2057. — À MADAME LA DUCHESSE DU MAINE.
Paris, janvier.

Ma protectrice, quelle est donc votre cruauté de ne vouloir plus que les pièces grecques soient du premier genre ? Auriez-vous osé proférer ces blasphèmes du temps de M. de Malezieu[1] ? Quoi ! j’ai fait Électre pour plaire à Votre Altesse sérénissime ; j’ai voulu venger Sophocle et Cicéron, en combattant sous vos étendards ; j’ai purgé la scène française d’une plate galanterie dont elle était infectée ; j’ai forcé le public aux plus grands applaudissements ; j’ai subjugué la cabale la plus envenimée ; et l’âme du grand Condé, qui réside dans votre tête, reste tranquillement chez elle à jouer au cavagnole et à caresser son chien ! et la princesse qui, seule, doit soutenir les beaux-arts et ranimer le goût de la nation, la princesse qui a daigné jouer Iphigènie en Tauride[2], ne daigne pas honorer de sa présence cet Oreste que j’ai fait pour elle, cet Oreste que je lui dédie ! Je vous demande en grâce, madame, de ne me pas faire l’affront de négliger ainsi mon offrande.
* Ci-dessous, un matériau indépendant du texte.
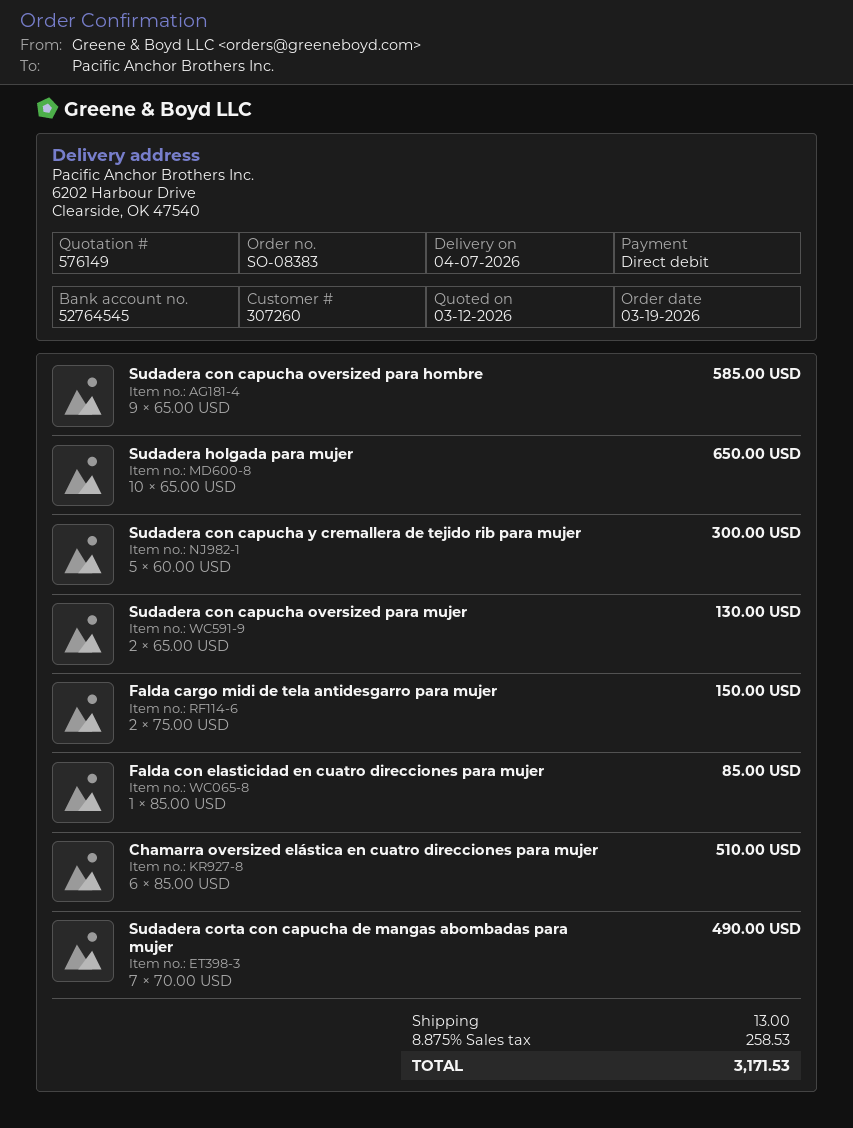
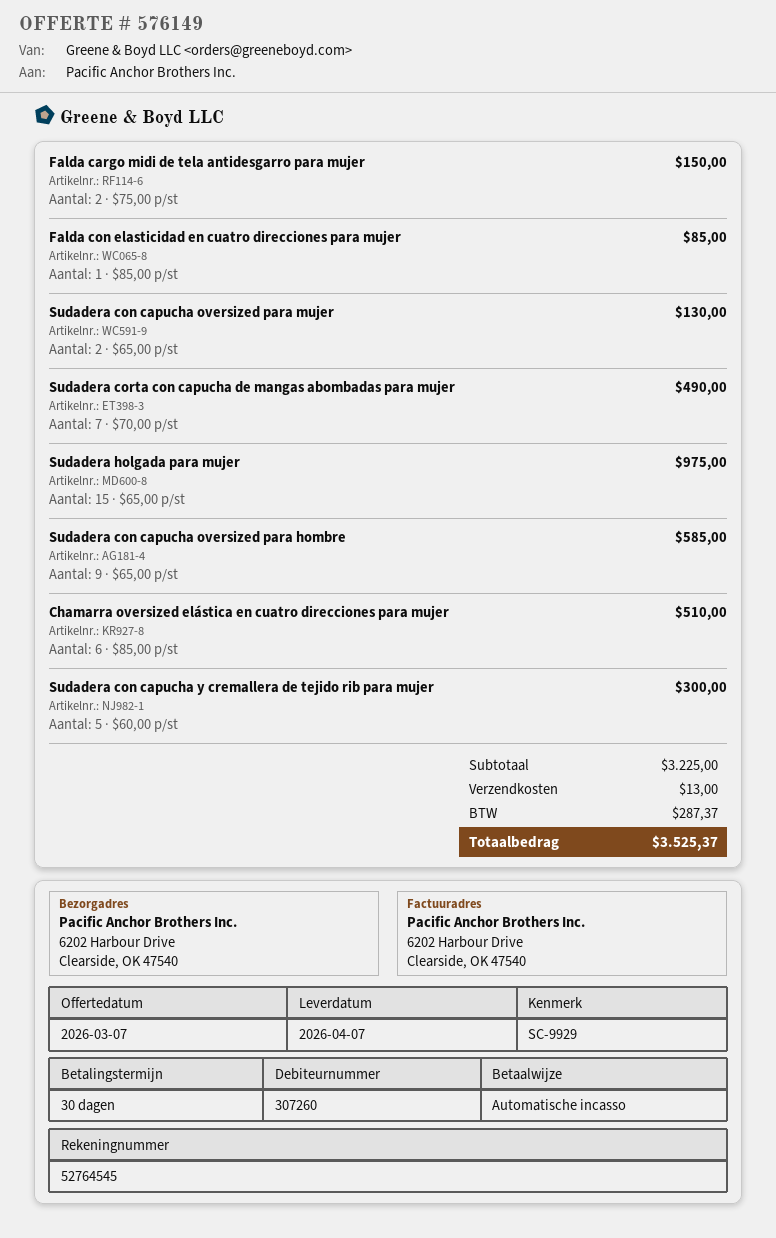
quote date: 2026-03-12 -> 2026-03-07
Sudadera holgada para mujer: 10 x 65.00 = 650.00 -> 15 x 65.00 = 975.00
tax: 258.53 -> 287.37
total: 3171.53 -> 3525.37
Oreste et Ciceron sont vos enfants ; protégez-les également. Daignez venir lundi[3]. Les comédiens viendront à votre loge et à vos pieds. Votre Altesse leur dira un petit mot de Rome sauvée, et ce petit mot sera beaucoup. Je vais faire transcrire les rôles ; mais il faut que Mme la duchesse du Maine soit ma protectrice dans Athènes comme dans Rome. Montrez-vous ; achevez ma victoire. Je suis un de ces Grecs qui avaient besoin de la présence de Minerve pour écraser leurs ennemis.

Votre admirateur, votre courtisan, votre idolâtre, votre protégé, V.

Je vous demande en grâce de ne venir que lundi.

  1. Voyez tome XXXIII, page 177.
  2. Traduite du grec d’Euripide, par Malezieu.
  3. Sans doute le lundi 19 janvier, jour où Oreste fut très-applaudi.